#### [What this task involves]
Below are records to return verbatim; the pictures are to be dropped.

#### [Records supplied]
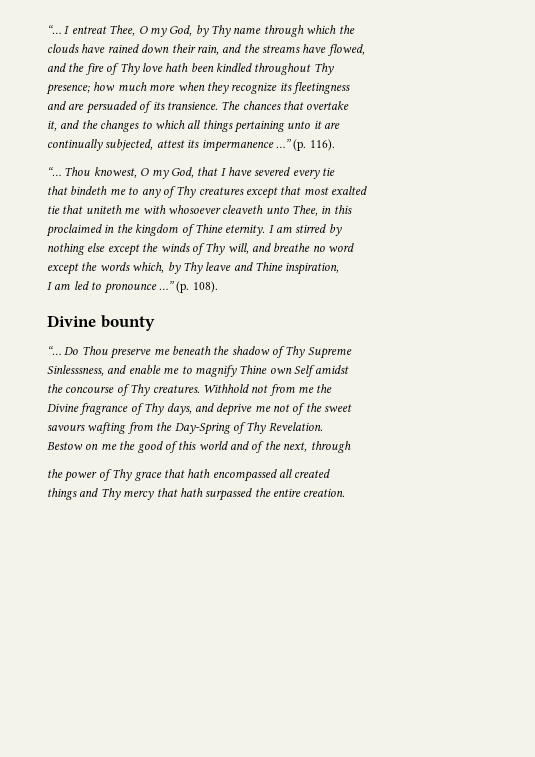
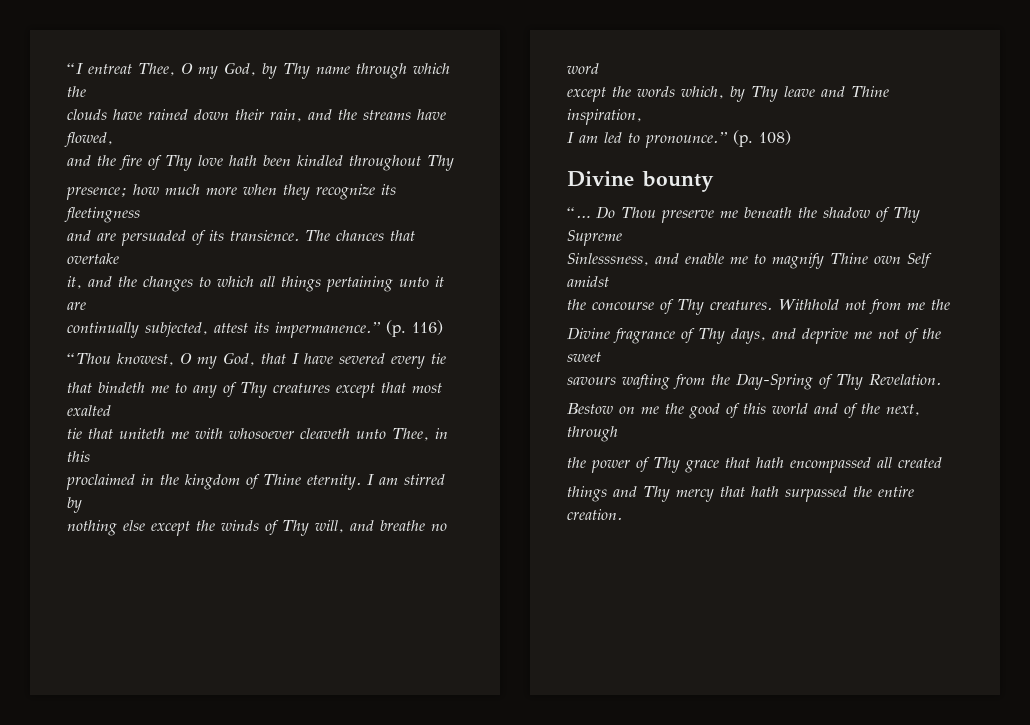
- “… I entreat Thee, O my God, by Thy name through which the
+ “I entreat Thee, O my God, by Thy name through which the
- continually subjected, attest its impermanence …” (p. 116).
- “… Thou knowest, O my God, that I have severed every tie
+ continually subjected, attest its impermanence.” (p. 116)
+ “Thou knowest, O my God, that I have severed every tie
- I am led to pronounce …” (p. 108).
+ I am led to pronounce.” (p. 108)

#### [Reply to the exercise]
- “… I entreat Thee, O my God, by Thy name through which the
+ “I entreat Thee, O my God, by Thy name through which the
- continually subjected, attest its impermanence …” (p. 116).
- “… Thou knowest, O my God, that I have severed every tie
+ continually subjected, attest its impermanence.” (p. 116)
+ “Thou knowest, O my God, that I have severed every tie
- I am led to pronounce …” (p. 108).
+ I am led to pronounce.” (p. 108)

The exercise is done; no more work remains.